Faculty of Pharmacy, University of Manitoba, Winnipeg, Manitoba, Canada

The metabolism of the antioxidant cardioprotective agent dexrazoxane (ICRF-187) and one of its one-ring open metabolites to its active metal ion binding form N,N'-[(1S)-1-methyl-1,2-ethanediyl-]bis[(N-(2-amino-2-oxoethyl)]glycine (ADR-925) has been investigated in neonatal rat myocyte and adult rat hepatocyte suspensions, and in human and rat blood and plasma with a view to characterizing their hydrolysis-activation.
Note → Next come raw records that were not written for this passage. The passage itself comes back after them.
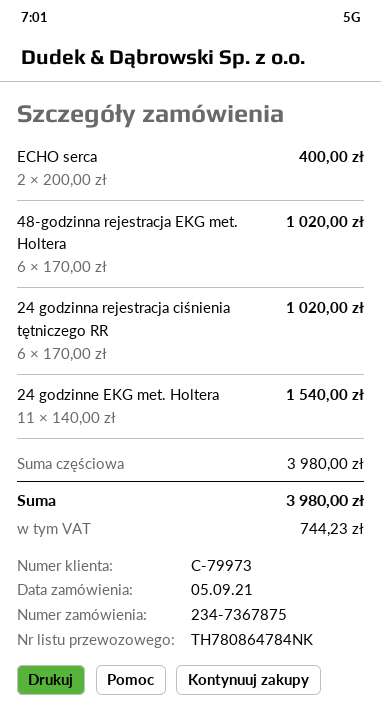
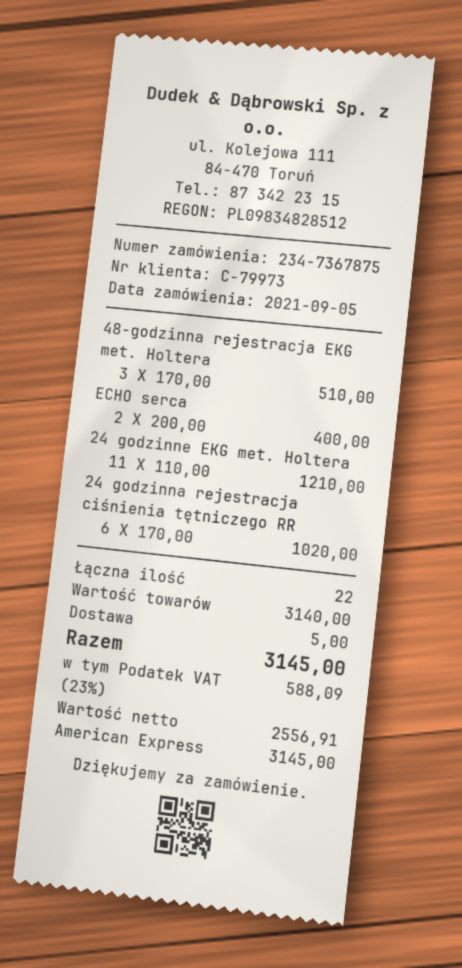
48-godzinna rejestracja EKG met. Holtera: 6 x 170.00 = 1020.00 -> 3 x 170.00 = 510.00
24 godzinne EKG met. Holtera: 11 x 140.00 = 1540.00 -> 11 x 110.00 = 1210.00
subtotal: 3980.00 -> 3140.00
shipping: none -> 5.00
tax: 744.23 -> 588.09
total: 3980.00 -> 3145.00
Dexrazoxane is clinically used to reduce the iron-based oxygen free radical-mediated cardiotoxicity of the anticancer drug doxorubicin. Dexrazoxane may act through its hydrolysis product ADR-925 by removing iron from the iron-doxorubicin complex, or binding free iron, thus preventing oxygen radical formation. Our results indicate that dexrazoxane underwent partial uptake and/or hydrolysis by myocytes. A one-ring open metabolite of dexrazoxane underwent nearly complete dihydroorotase-catalyzed metabolism in a myocyte suspension. Hepatocytes that contain both dihydropyrimidinase and dihydroorotase completely hydrolyzed dexrazoxane to ADR-925 and released it into the extracellular medium. Thus, in hepatocytes, the two liver enzymes acted in concert, and sequentially, on dexrazoxane, first to produce the two ring-opened metabolites, and then to produce the metabolite ADR-925. We also showed that the hydrolysis of one of these metabolites was promoted by Ca²⁺ and Mg²⁺ in plasma, and thus, further metabolism of these intermediates likely occurs in the plasma after they are released from the liver and kidney. In conclusion, these studies provide a nearly complete description of the metabolism of dexrazoxane by myocytes and hepatocytes to its presumably active form, ADR-925.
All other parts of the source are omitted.